Jak to w końcu było: były naciski, żeby ograniczyć posługiwanie się rosyjskim czy nie?
@jbc_wszystko urodził się w Ukrainie. Jedno z rodziców jest Rosjaninem, a drugie Ukraińcem (to chyba dość powszechne na wschodzie Ukrainy). Sam identyfikuje się jako Ukrainiec. Gada też po ukraińsku, ale sam przyznał, że jego pierwszym językiem jest rosyjski.
@krokodil3 Ty piszesz o wydarzeniach już po Majdanie i rozpoczęciu donbaskiej wojny. A mnie ciekawią wydarzenia, które do tego doprowadziły.

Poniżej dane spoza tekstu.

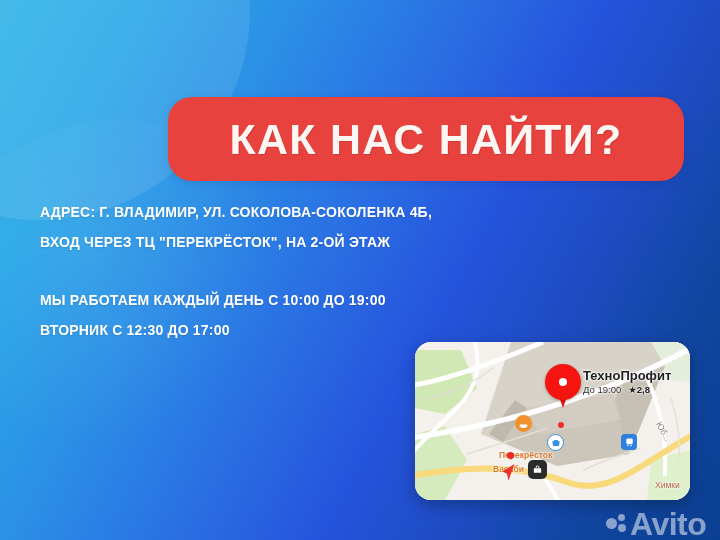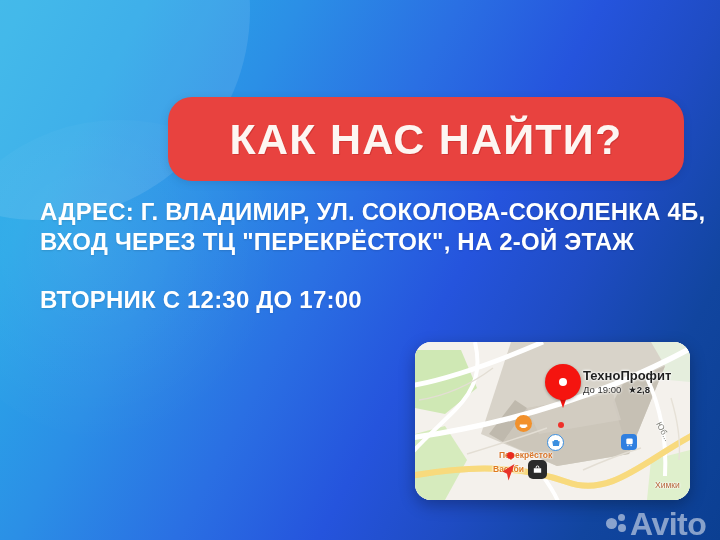--- a/index.html
+++ b/index.html
@@ -76,21 +76,21 @@
     position: absolute;
     left: 40px;
     color: #ffffff;
     font-weight: bold;
     letter-spacing: 0.2px;
   }
   #address-block { top: 197px; }
   #hours-block   { top: 285px; }
 
   .info-line {
-    font-size: 24px;
+    font-size: 14px;
     line-height: 30px;
     white-space: nowrap;
     text-shadow: 0 1px 2px rgba(0,0,0,0.12);
   }
 
   
   .map-card {
     position: absolute;
     left: 415px;
     top: 342px;
@@ -276,20 +276,21 @@
   <div class="headline-banner">
     <div class="headline-text">КАК НАС НАЙТИ?</div>
   </div>
 
   <div class="info-block" id="address-block">
     <div class="info-line">АДРЕС: Г. ВЛАДИМИР, УЛ. СОКОЛОВА-СОКОЛЕНКА 4Б,</div>
     <div class="info-line">ВХОД ЧЕРЕЗ ТЦ "ПЕРЕКРЁСТОК", НА 2-ОЙ ЭТАЖ</div>
   </div>
 
   <div class="info-block" id="hours-block">
+    <div class="info-line">МЫ РАБОТАЕМ КАЖДЫЙ ДЕНЬ С 10:00 ДО 19:00</div>
     <div class="info-line">ВТОРНИК С 12:30 ДО 17:00</div>
   </div>
 
   <div class="map-card">
 
     <div class="map-canvas">
       <svg class="map-svg" viewBox="0 0 275 158" preserveAspectRatio="none">
         <rect x="0" y="0" width="275" height="158" fill="#f4f1ec"></rect>
 
         <path d="M0,8 L46,8 L62,46 L30,72 L0,66 Z" fill="#cfe8b4"></path>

@GazelkaFarelka napisałem powyższy komentarz zanim Twój się pojawił. On ma mieszanych rodziców i urodził się w Zaporożu.
@FoxtrotLima A ja znam Białorusinkę, która opowiada, że na Ukrainie trwa wojna domowa. Że to ruscy z Ukrainy i ruscy z Rosji walczą ze sobą. Babka od kilku lat mieszka w Polsce, jej dziecko tu studiuje a ona konsumuje tylko rosyjskojęzyczne media i ma kompletnie gdzieś dominującą w Polsce narrację.
Mam dwóch wujków, którzy przez kilka lat za cholerę nie mogli się dogadać przy rodzinnym stole. Jeden oglądał TVN a drugi TVP. Mieszkają w tym samym kraju a nawet w tym samym mieście a mają kompletnie inne spojrzenie na otaczający świat. Co tu tłumaczyć?